Since Kamp & Rohrer (1983), the literature on tense use in discourse focuses on story telling: sequences of events create narrative progress, and states provide background descriptions. In contrast to the anaphoric, definite nature of the Simple Past, Partee (1973, 1984) analyses the Present Perfect as quantificational and indefinite. This view is in line with the non-narrative character of the PERFECT as a typological category (Bybee et al. 1994, Lindstedt 2000). However, cross-linguistic variation complicates the picture: according to de Swart (2007) and Schaden (2009), German and French make a more liberal use of the PERFECT than English and Spanish, especially in narrative contexts. A better understanding of the prototypical and non-prototypical conditions of use of the PERFECT is crucial for building a cross-linguistically robust semantics. Rather than focusing on constructed examples, we investigate actual use in a parallel corpus. Under the assumption that translators aim to render the meaning in context in the target language, form variation between original and translation can inform us of the semantics and pragmatics of the various verb forms.
In this talk, we report results on tense use in J.K. Rowling’s book Harry Potter and the Philosopher’s Stone and its Dutch, German, Spanish, French, Italian and Swedish translations. We chose this novel as our parallel corpus, because it has both narrative parts and dialogue. We find that the discourse has a ‘classic’ narrative style which fits the analysis proposed by Kamp & Rohrer (1983) and Partee (1973, 1984). The dialogues are short, but they feel like ‘natural’ spoken language, so we use them to generate a multilingual conversational corpus.
PERFECT forms are exclusively found in the dialogue parts of Harry Potter, and do not appear in narrative discourse. This pattern was found in all translations under investigation. The frequency with which the PERFECT is used in dialogue varies across languages, though.
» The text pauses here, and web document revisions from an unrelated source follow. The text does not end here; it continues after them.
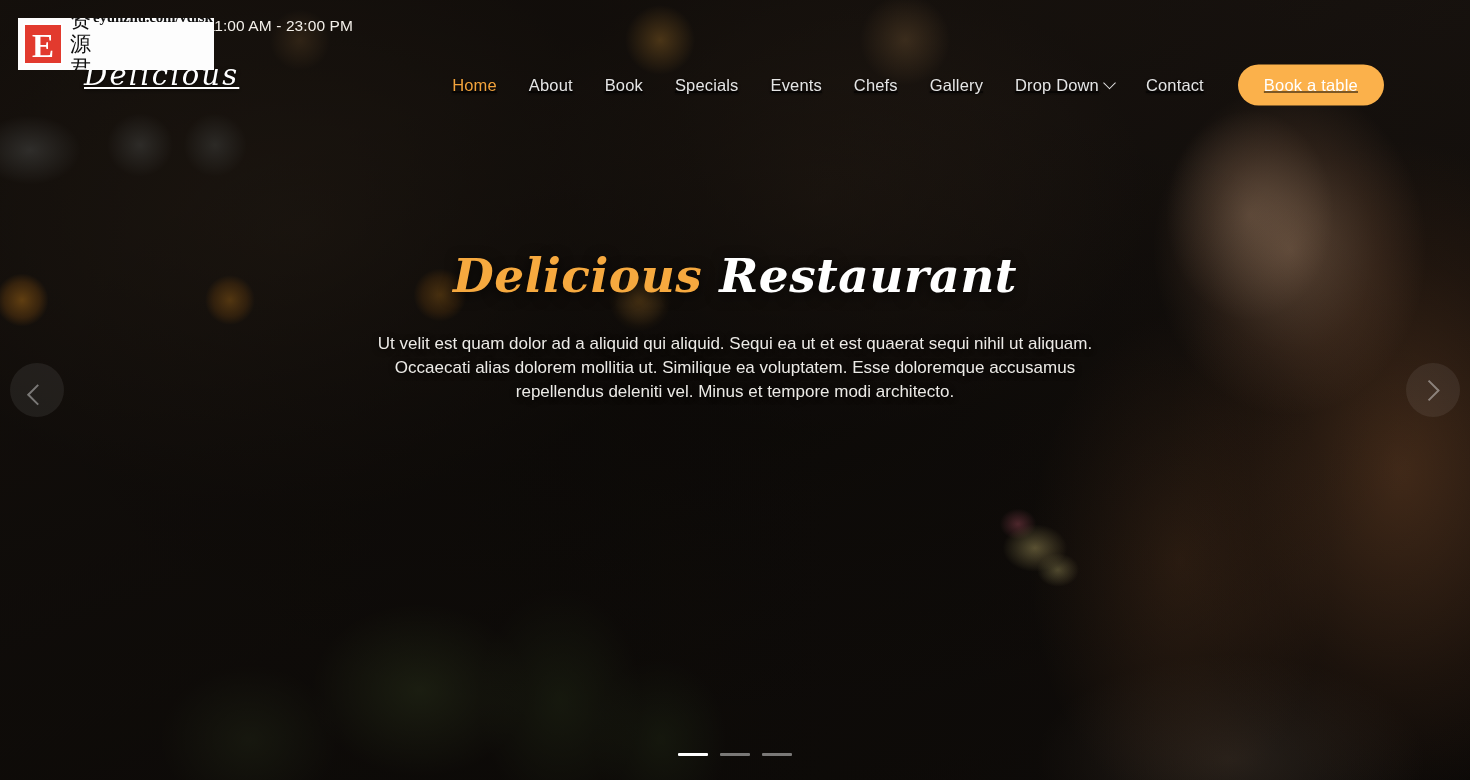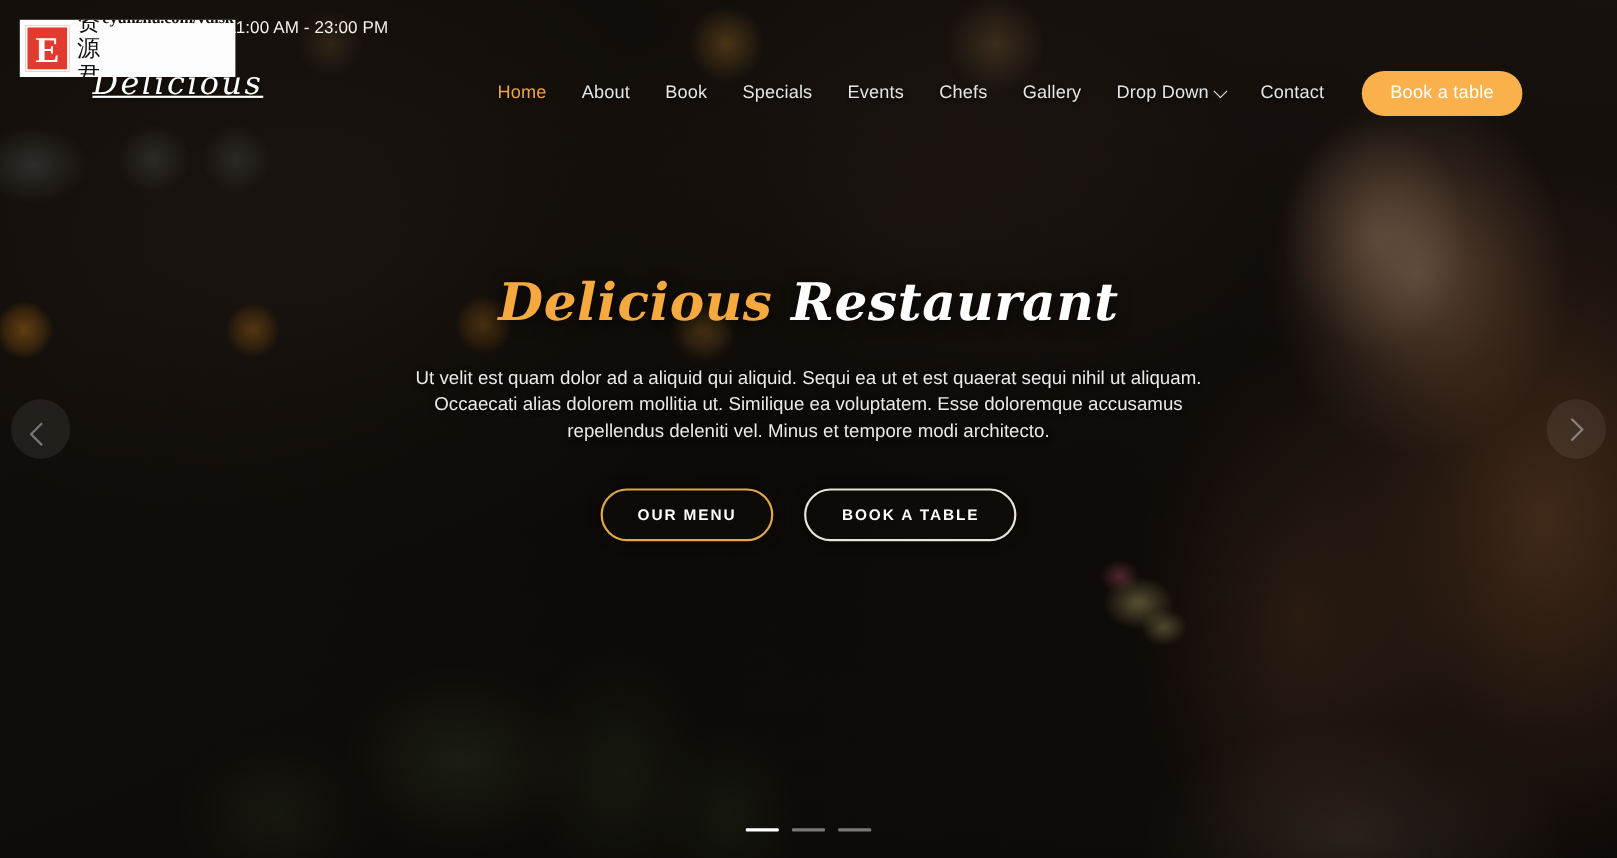--- a/index.html
+++ b/index.html
@@ -124,20 +124,21 @@
   }
 
   .nav {
     position: absolute;
     right: 86px;
     top: 50%;
     transform: translateY(-50%);
     display: flex;
     align-items: center;
     gap: 0;
+    text-decoration: underline;
   }
   .nav a {
     color: #e5e5e5;
     text-decoration: none;
     font-size: 16.5px;
     padding: 6px 16px;
     white-space: nowrap;
     letter-spacing: 0.15px;
     text-shadow: 0 1px 3px rgba(0,0,0,0.8);
     display: inline-flex;
@@ -350,24 +351,20 @@
       <button class="book-btn">Book a table</button>
     </nav>
   </div>
 
   <div class="hero">
     <h1 class="hero-title">
       <span class="accent">Delicious</span>
       <span>Restaurant</span>
     </h1>
     <p class="hero-desc">Ut velit est quam dolor ad a aliquid qui aliquid. Sequi ea ut et est quaerat sequi nihil ut aliquam. Occaecati alias dolorem mollitia ut. Similique ea voluptatem. Esse doloremque accusamus repellendus deleniti vel. Minus et tempore modi architecto.</p>
-    <div class="hero-actions">
-      <button class="ghost-btn">OUR MENU</button>
-      <button class="ghost-btn alt">BOOK A TABLE</button>
-    </div>
   </div>
 
   <button class="car-btn prev">
     <span class="car-chev"></span>
   </button>
   <button class="car-btn next">
     <span class="car-chev"></span>
   </button>
 
   <div class="indicators">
The Swedish and Spanish translations are fairly close to the English original, but Dutch and German make a wider usage of the PERFECT to report events in the past (Le Bruyn et al. 2019). Dutch avoids the PERFECT in narrative sequences, though, in contrast to French and Italian where the PERFECT replaces the PERFECTIVE PAST in dialogue. The talk reflects on the dynamic semantics of the PERFECT: what do PERFECTS ‘do’ in conversation?
References
Bybee, Joan, Revere Perkins & William Pagliuca (1994). The evolution of grammar: tense, aspect and modality in the languages of the world. Chicago: University of Chicago Press.
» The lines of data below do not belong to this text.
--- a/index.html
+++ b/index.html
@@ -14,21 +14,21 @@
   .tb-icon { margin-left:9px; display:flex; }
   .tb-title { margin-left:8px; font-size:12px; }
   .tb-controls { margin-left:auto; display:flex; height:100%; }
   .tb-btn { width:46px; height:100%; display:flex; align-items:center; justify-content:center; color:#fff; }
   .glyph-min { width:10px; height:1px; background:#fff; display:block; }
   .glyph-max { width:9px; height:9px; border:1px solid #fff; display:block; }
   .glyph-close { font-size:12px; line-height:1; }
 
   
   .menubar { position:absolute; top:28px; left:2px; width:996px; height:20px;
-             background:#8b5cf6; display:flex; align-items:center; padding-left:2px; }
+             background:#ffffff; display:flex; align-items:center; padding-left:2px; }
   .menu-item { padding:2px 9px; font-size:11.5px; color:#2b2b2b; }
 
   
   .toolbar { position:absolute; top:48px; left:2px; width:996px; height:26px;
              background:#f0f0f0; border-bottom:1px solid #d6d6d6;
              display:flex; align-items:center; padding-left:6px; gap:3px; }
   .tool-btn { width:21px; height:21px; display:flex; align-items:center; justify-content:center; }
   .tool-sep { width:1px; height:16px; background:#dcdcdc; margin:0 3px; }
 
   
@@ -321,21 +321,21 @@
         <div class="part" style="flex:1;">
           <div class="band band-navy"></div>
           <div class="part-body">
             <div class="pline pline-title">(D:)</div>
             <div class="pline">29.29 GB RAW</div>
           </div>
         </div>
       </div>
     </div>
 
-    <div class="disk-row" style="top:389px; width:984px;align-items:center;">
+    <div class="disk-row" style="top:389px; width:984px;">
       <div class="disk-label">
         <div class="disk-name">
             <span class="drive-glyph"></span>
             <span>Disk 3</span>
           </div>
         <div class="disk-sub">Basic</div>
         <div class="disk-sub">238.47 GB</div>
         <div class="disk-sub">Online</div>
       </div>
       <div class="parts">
Kamp, Hans & Christian Rohrer 1983. Tense in texts. In: Rainer Bäuerle, Christian Schwarze & Arnim von Stechow (eds.). Meaning, Use, and Interpretation of Language. Berlin: Mouton de Gruyter, 250–269.
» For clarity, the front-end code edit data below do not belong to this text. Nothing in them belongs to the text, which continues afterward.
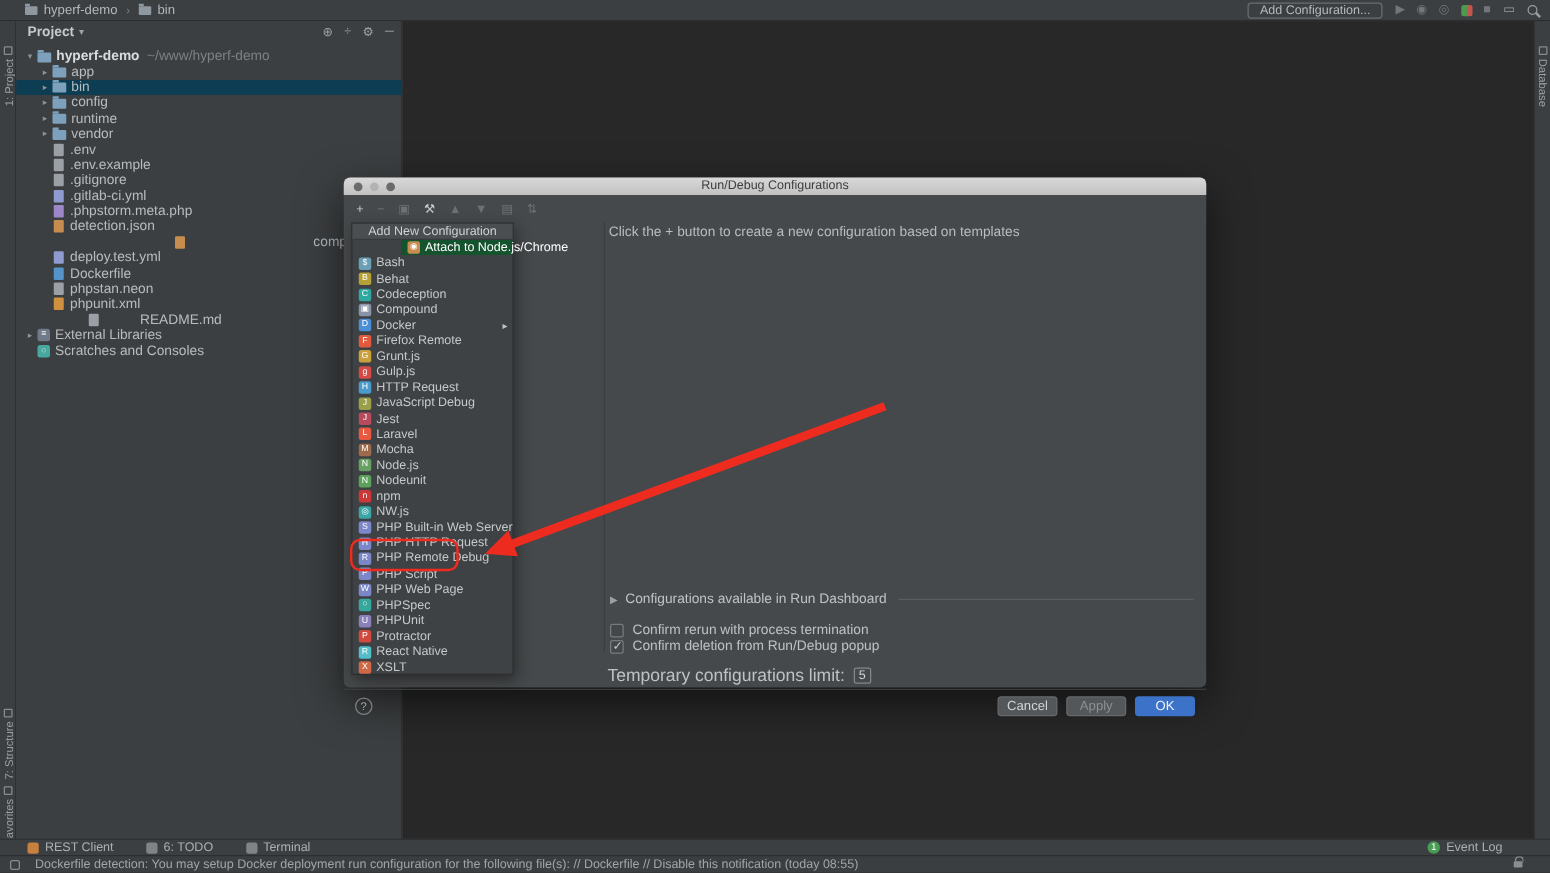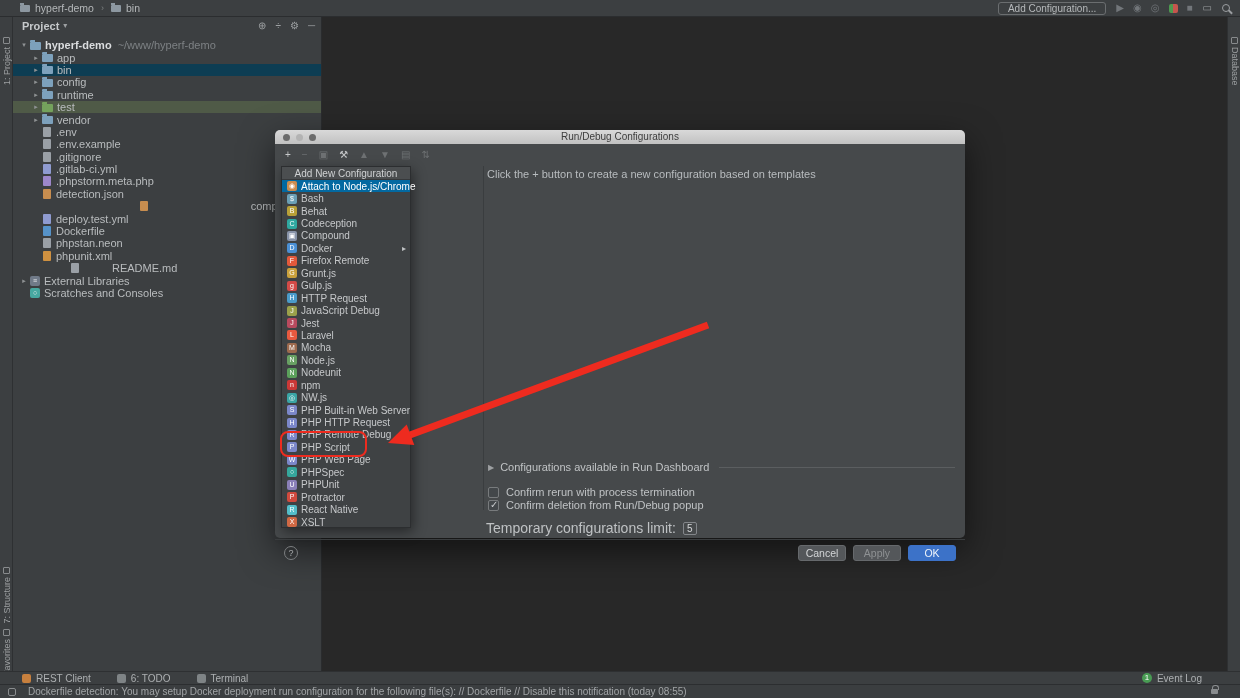--- a/index.html
+++ b/index.html
@@ -51,39 +51,39 @@
   .t-folder { width:11px; height:8px; background:var(--c); border-radius:1px; position:relative; flex:none; margin-top:1px; }
   .t-folder::before { content:""; position:absolute; top:-2px; left:0; width:5px; height:2px; background:var(--c); border-radius:1px 0 0 0; }
   .t-file { width:8px; height:10px; background:var(--c); border-radius:1px; flex:none; margin:0 1px; }
   .t-box { width:10px; height:10px; border-radius:2px; background:var(--c); flex:none; color:#e8eaec;
     font-size:7px; line-height:10px; text-align:center; }
 
   
   #editor { left:322px; top:17px; width:905px; height:655px; background:#282828; }
 
   
-  #dialog { left:275px; top:130px; width:690px; height:408px; border-radius:5px;
+  #dialog { left:275px; top:142px; width:690px; height:408px; border-radius:5px;
     background:#46494b; box-shadow:0 12px 34px rgba(0,0,0,.55); z-index:10; }
   #dlg-titlebar { position:absolute; left:0; top:0; width:690px; height:14px;
     background:linear-gradient(#d9d9d9,#c1c1c1); border-radius:5px 5px 0 0; }
   .tl-circle { position:absolute; top:3.5px; width:7px; height:7px; border-radius:50%; }
   #dlg-title { position:absolute; left:0; right:0; top:0; height:14px; line-height:14px;
     text-align:center; font-size:10px; color:#3d3d3d; }
   #dlg-toolbar { position:absolute; left:10px; top:19px; display:flex; gap:11px; align-items:center; }
   .dt-ico { font-size:10px; color:#6e7173; }
   .dt-ico.bright { color:#c7c9cb; }
   #dlg-divider { position:absolute; left:208px; top:36px; bottom:28px; width:1px; background:#3a3d3f; }
 
   
   #popup { position:absolute; left:6px; top:36px; width:130px; height:362px;
     background:#3f4244; border:1px solid #2c2e30; box-shadow:2px 4px 12px rgba(0,0,0,.45); }
   #popup-header { height:13px; background:#4b4e50; color:#cfd1d3; font-size:10px;
     text-align:center; line-height:13px; border-bottom:1px solid #37393b; }
   .cfg-item { height:12.45px; display:flex; align-items:center; gap:4px; padding:0 4px 0 5px; }
-  .cfg-item.selected { background:#0369a1; }
+  .cfg-item.selected { background:#14532d;margin-left:39px; }
   .cfg-icon { width:10px; height:10px; border-radius:2px; flex:none; color:#fff;
     font-size:7px; line-height:10px; text-align:center; }
   .cfg-label { font-size:10px; color:#c6c8ca; white-space:nowrap; }
   .cfg-item.selected .cfg-label { color:#ffffff; }
   .cfg-sub { margin-left:auto; color:#c0c3c5; font-size:8px; }
 
   #empty-text { position:absolute; left:212px; top:38px; font-size:11px; color:#b8bcbf; }
 
   #dashboard-row { position:absolute; left:213px; top:331px; right:10px; display:flex; align-items:center; gap:6px; }
   #dashboard-row .arrow { font-size:8px; color:#9da0a2; }
@@ -212,25 +212,20 @@
       </div>
       <div class="tree-row" style="padding-left: 17px;">
         <span class="tr-chev">▸</span>
         <span class="t-folder" style="--c: #7da1bc;"></span>
         <span class="tr-label">config</span>
       </div>
       <div class="tree-row" style="padding-left: 17px;">
         <span class="tr-chev">▸</span>
         <span class="t-folder" style="--c: #7da1bc;"></span>
         <span class="tr-label">runtime</span>
-      </div>
-      <div class="tree-row" style="padding-left: 17px; background: rgb(79, 90, 71);">
-        <span class="tr-chev">▸</span>
-        <span class="t-folder" style="--c: #74a25c;"></span>
-        <span class="tr-label">test</span>
       </div>
       <div class="tree-row" style="padding-left: 17px;">
         <span class="tr-chev">▸</span>
         <span class="t-folder" style="--c: #7da1bc;"></span>
         <span class="tr-label">vendor</span>
       </div>
       <div class="tree-row" style="padding-left: 17px;">
         <span class="tr-chev"></span>
         <span class="t-file" style="--c: #9aa0a6;"></span>
         <span class="tr-label">.env</span>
Lindstedt, Jouko (2000). The perfect - aspectual, temporal and evidential, in: Östen Dahl (ed.). Tense and Aspect in the languages of Europe, Berlin: De Gruyter, 365-383.
Le Bruyn, Bert, Martijn van der Klis & Henriëtte de Swart (2019). The perfect in dialogue: evidence from Dutch, Linguistics in the Netherlands 36.
Partee, Barbara (1973). Some structural analogies between tenses and pronouns in English, Journal of Philosophy 70, 601-609.
Partee, Barbara (1984). Nominal and temporal anaphora, Linguistics & Philosophy 7, 243-286.
Schaden, Gerhard (2009). Present perfects compete, Linguistics and Philosophy 32, 115-141.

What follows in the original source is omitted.